→ Instructions for the task:
Report each line of the records where "size" occurs.

→ Material for this task:
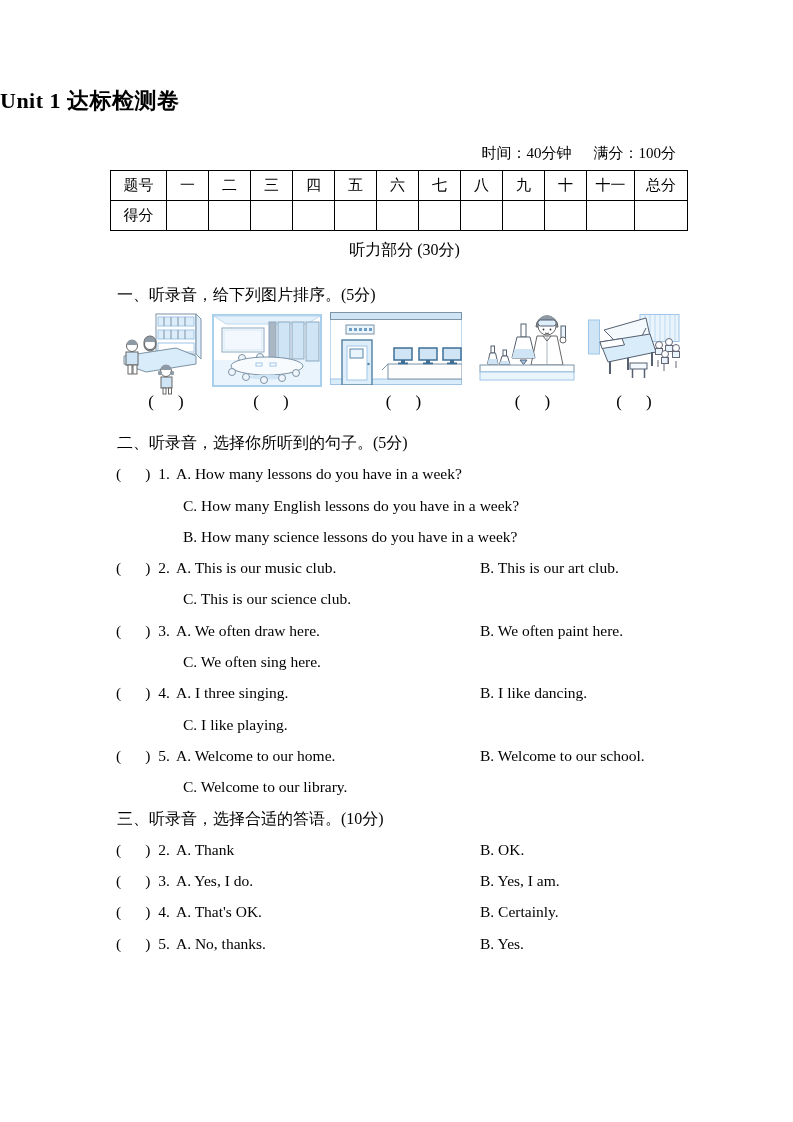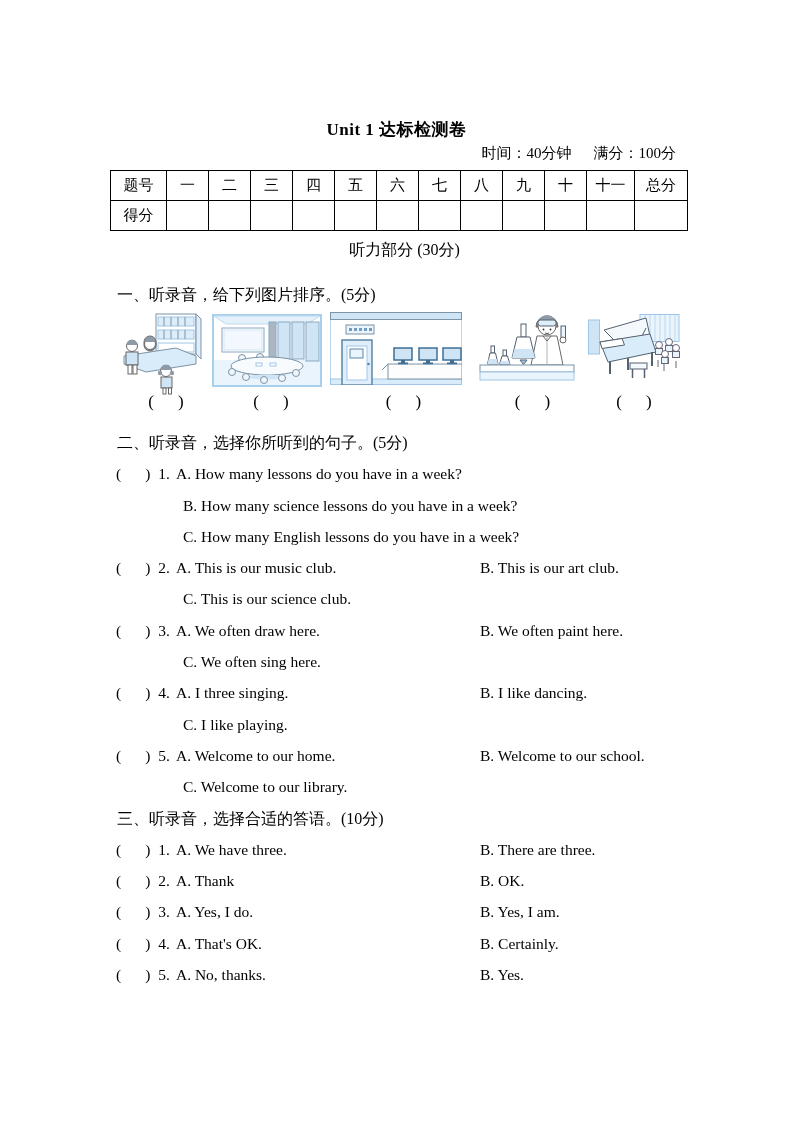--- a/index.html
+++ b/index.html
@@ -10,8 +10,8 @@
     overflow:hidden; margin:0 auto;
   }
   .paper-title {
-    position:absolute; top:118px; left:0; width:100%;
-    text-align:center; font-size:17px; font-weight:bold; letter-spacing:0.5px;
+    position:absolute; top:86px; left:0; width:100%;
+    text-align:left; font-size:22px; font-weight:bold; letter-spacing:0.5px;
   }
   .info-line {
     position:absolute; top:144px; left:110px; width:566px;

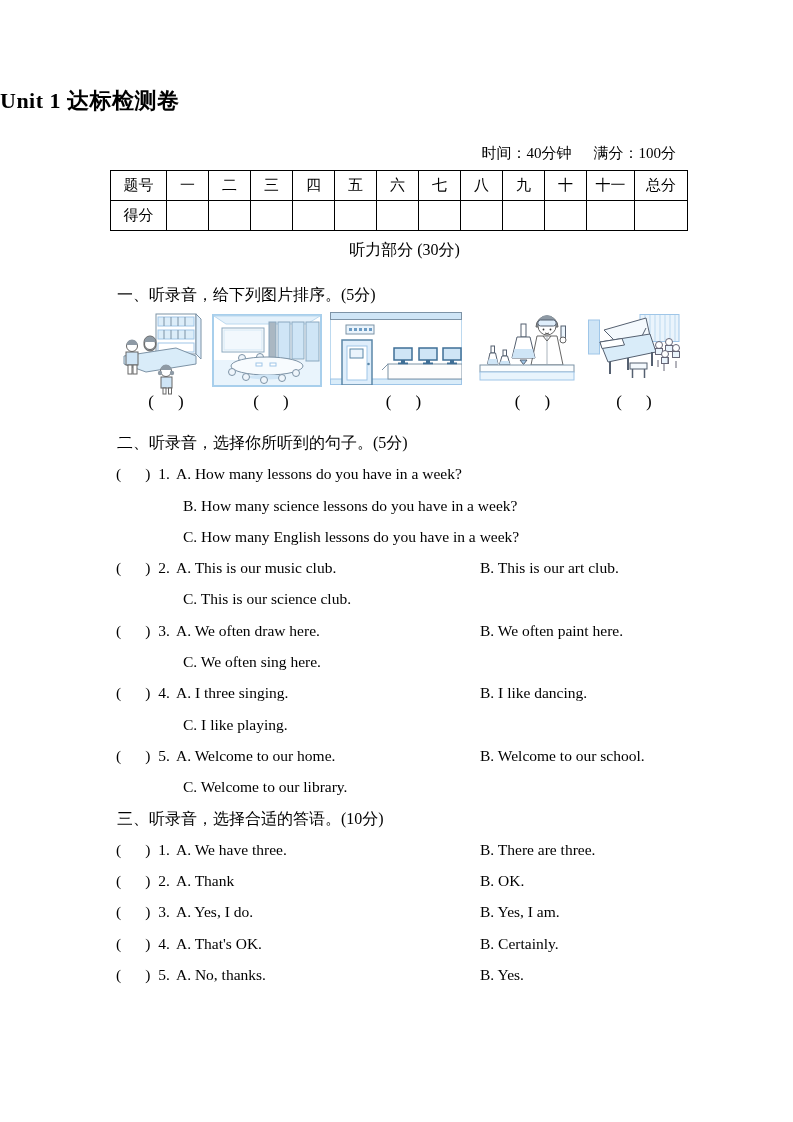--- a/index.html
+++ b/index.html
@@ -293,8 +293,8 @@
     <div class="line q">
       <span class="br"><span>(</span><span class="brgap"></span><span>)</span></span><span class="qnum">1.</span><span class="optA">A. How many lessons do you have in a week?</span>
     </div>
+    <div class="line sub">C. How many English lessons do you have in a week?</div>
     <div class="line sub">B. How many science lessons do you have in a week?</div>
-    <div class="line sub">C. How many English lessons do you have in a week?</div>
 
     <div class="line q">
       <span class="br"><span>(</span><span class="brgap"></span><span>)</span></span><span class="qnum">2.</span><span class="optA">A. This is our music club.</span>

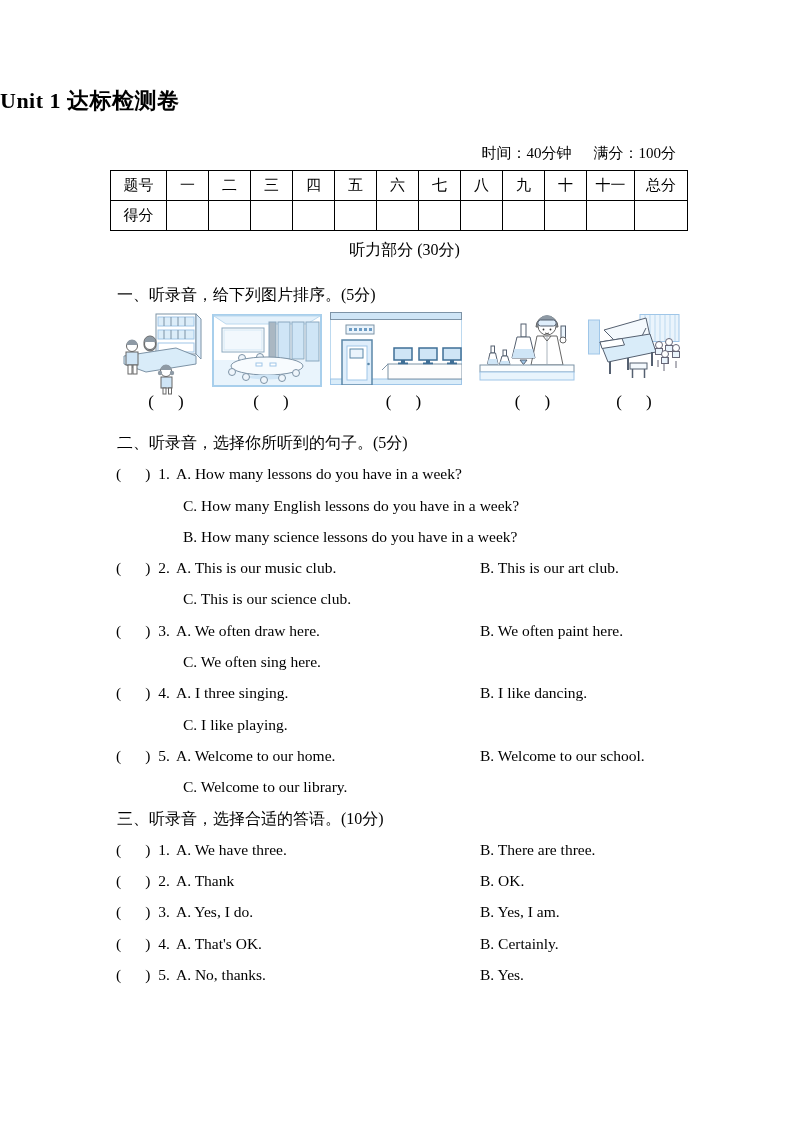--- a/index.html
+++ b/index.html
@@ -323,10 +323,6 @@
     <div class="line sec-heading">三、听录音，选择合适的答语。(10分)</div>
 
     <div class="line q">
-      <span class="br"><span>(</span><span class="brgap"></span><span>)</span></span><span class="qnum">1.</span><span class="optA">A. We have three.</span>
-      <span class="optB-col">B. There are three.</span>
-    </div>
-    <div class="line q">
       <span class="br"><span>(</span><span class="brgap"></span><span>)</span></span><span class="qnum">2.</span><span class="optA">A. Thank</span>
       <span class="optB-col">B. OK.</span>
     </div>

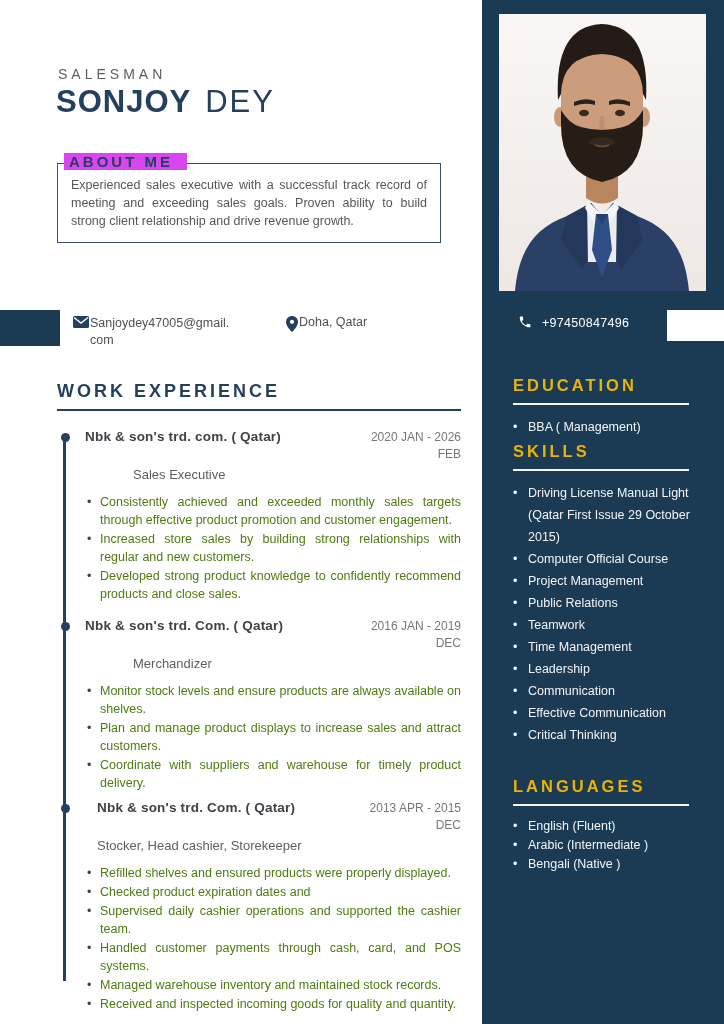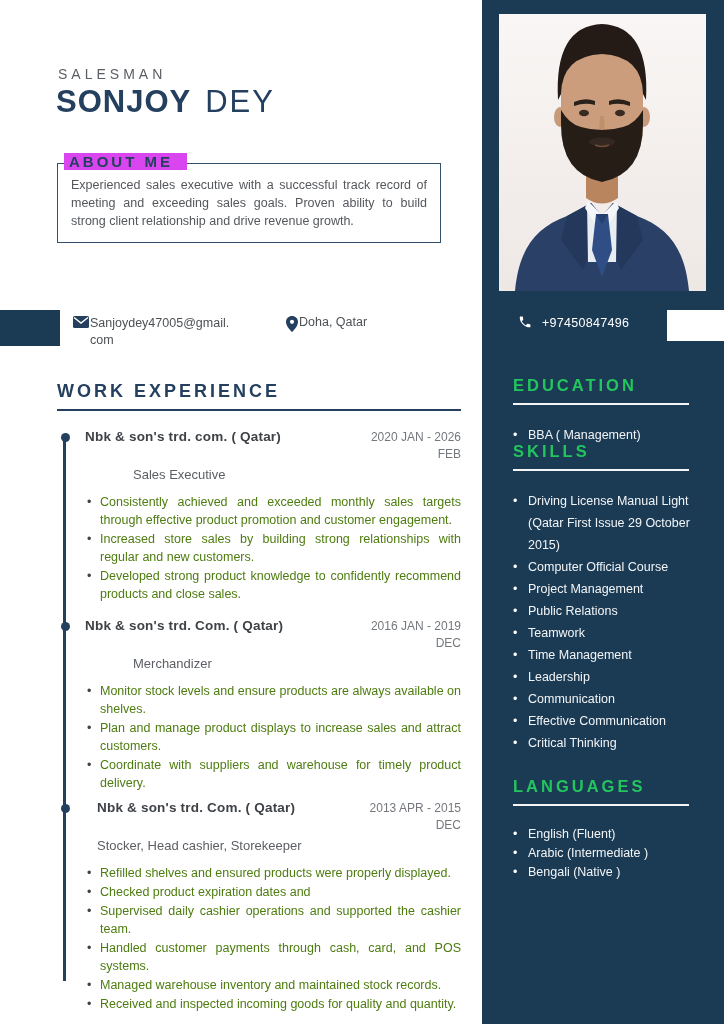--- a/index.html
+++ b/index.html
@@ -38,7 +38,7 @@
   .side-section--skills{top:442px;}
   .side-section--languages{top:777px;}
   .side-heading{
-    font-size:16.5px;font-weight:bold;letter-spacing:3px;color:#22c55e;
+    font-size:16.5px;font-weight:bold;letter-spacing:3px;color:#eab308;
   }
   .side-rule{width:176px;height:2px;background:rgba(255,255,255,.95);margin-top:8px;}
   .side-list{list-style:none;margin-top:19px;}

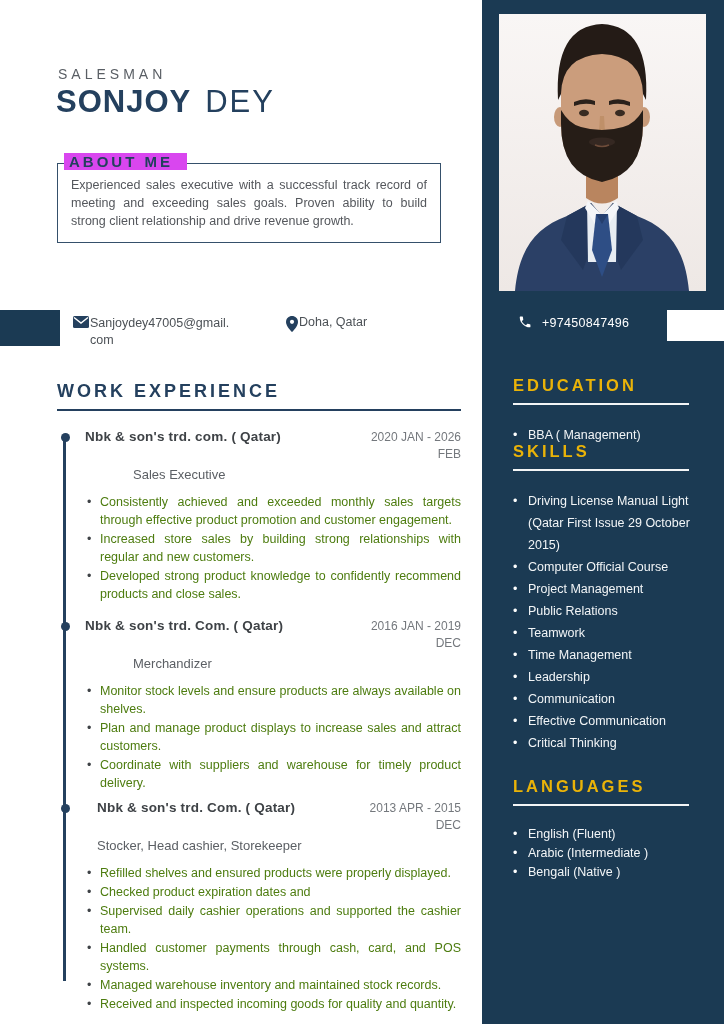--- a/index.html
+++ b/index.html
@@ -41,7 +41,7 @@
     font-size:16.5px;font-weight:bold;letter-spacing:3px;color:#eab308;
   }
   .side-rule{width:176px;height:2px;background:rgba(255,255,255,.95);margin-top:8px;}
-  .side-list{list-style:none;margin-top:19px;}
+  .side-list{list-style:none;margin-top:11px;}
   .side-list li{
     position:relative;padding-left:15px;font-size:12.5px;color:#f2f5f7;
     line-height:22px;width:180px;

→ Exercise output:
-    text-align:center; font-size:17px; font-weight:bold; letter-spacing:0.5px;
+    text-align:left; font-size:22px; font-weight:bold; letter-spacing:0.5px;
-    font-size:16.5px;font-weight:bold;letter-spacing:3px;color:#22c55e;
+    font-size:16.5px;font-weight:bold;letter-spacing:3px;color:#eab308;
     font-size:16.5px;font-weight:bold;letter-spacing:3px;color:#eab308;
     position:relative;padding-left:15px;font-size:12.5px;color:#f2f5f7;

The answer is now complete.